»»

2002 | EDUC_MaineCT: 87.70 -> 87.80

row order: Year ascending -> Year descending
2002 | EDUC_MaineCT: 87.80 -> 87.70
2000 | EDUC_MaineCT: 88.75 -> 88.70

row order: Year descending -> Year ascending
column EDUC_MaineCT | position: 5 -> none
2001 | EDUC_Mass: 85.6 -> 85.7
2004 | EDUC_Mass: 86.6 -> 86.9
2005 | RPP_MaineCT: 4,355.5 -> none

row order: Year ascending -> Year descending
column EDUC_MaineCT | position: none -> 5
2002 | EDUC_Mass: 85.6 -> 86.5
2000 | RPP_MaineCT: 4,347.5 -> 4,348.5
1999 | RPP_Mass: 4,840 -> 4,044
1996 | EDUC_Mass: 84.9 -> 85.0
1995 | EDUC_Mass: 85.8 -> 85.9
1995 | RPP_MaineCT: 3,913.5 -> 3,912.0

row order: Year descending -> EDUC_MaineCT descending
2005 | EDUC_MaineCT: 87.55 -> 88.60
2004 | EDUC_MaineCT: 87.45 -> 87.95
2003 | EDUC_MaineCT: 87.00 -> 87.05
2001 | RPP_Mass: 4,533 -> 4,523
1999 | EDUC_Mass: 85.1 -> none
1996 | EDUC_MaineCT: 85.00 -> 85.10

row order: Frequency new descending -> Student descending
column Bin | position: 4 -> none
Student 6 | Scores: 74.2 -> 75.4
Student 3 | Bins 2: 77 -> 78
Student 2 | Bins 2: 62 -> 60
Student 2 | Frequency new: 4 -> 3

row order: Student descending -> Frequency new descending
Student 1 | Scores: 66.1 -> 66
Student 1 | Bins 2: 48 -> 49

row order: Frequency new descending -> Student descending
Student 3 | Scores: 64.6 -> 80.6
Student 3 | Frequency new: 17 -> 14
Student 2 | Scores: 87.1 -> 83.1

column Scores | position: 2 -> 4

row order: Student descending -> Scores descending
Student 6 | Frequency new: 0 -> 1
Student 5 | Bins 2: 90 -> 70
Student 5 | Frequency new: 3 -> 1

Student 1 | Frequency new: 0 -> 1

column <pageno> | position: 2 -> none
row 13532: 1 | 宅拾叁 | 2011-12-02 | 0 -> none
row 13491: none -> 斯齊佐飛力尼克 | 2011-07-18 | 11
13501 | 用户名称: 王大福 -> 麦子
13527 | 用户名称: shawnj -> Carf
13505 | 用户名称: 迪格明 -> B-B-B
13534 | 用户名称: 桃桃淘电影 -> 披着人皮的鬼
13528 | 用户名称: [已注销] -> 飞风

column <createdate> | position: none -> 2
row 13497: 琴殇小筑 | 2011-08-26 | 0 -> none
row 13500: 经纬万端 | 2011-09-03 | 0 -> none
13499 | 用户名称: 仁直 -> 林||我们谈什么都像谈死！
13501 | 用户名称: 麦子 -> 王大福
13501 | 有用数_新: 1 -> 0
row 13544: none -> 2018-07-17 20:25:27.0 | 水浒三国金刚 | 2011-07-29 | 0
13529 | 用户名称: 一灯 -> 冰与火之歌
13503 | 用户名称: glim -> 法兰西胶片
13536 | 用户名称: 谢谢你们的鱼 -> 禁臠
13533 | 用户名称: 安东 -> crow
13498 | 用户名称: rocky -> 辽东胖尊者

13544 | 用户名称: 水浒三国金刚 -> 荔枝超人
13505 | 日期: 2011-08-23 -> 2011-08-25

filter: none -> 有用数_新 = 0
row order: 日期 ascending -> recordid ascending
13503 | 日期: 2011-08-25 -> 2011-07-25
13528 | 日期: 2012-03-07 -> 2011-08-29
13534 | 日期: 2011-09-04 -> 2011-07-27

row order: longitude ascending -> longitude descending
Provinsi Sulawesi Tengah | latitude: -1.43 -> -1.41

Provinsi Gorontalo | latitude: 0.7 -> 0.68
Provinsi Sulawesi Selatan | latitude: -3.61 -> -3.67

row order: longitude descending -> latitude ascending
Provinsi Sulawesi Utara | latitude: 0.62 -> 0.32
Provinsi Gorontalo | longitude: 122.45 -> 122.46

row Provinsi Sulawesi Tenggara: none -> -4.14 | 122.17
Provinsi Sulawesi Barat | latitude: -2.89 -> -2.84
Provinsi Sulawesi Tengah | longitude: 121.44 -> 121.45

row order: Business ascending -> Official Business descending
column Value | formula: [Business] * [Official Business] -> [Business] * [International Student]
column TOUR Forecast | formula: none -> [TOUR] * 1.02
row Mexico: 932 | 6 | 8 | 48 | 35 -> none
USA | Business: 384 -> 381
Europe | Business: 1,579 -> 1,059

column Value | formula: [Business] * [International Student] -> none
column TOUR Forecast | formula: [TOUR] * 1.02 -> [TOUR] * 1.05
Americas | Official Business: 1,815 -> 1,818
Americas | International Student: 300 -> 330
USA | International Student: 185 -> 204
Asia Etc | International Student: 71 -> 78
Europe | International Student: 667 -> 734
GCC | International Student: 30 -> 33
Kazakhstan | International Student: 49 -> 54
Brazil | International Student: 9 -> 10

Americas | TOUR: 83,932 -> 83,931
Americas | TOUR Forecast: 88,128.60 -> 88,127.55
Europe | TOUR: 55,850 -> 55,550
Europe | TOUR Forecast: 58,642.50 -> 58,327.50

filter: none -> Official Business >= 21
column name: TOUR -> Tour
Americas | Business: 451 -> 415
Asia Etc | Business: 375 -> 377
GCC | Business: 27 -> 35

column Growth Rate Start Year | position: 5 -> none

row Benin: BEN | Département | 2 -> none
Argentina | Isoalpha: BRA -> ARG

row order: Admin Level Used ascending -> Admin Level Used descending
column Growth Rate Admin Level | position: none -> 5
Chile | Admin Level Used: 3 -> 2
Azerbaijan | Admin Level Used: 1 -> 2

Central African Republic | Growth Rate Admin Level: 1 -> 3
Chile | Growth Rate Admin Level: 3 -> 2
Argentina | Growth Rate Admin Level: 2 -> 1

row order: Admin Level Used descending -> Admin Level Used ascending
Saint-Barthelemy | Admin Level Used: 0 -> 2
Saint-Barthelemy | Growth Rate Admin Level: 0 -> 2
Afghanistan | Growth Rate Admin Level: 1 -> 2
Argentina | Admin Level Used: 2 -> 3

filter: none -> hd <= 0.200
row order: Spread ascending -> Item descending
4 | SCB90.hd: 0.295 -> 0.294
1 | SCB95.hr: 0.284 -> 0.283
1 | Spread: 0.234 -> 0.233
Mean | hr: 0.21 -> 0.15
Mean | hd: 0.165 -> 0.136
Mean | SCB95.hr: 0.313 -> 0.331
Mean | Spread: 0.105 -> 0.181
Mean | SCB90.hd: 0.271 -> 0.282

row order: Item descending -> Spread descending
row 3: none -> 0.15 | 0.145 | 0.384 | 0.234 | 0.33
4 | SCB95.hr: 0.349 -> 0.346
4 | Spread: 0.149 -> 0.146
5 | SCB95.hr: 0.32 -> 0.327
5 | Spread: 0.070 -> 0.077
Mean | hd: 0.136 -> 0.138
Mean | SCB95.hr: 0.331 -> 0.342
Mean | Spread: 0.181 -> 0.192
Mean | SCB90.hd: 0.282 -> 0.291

««

• EXERCISE DESCRIPTION
What lines hold the string "Gorontalo"? Pick them out of the data.

• RESULT FOR THIS TASK
Provinsi Gorontalo | latitude: 0.7 -> 0.68
Provinsi Gorontalo | longitude: 122.45 -> 122.46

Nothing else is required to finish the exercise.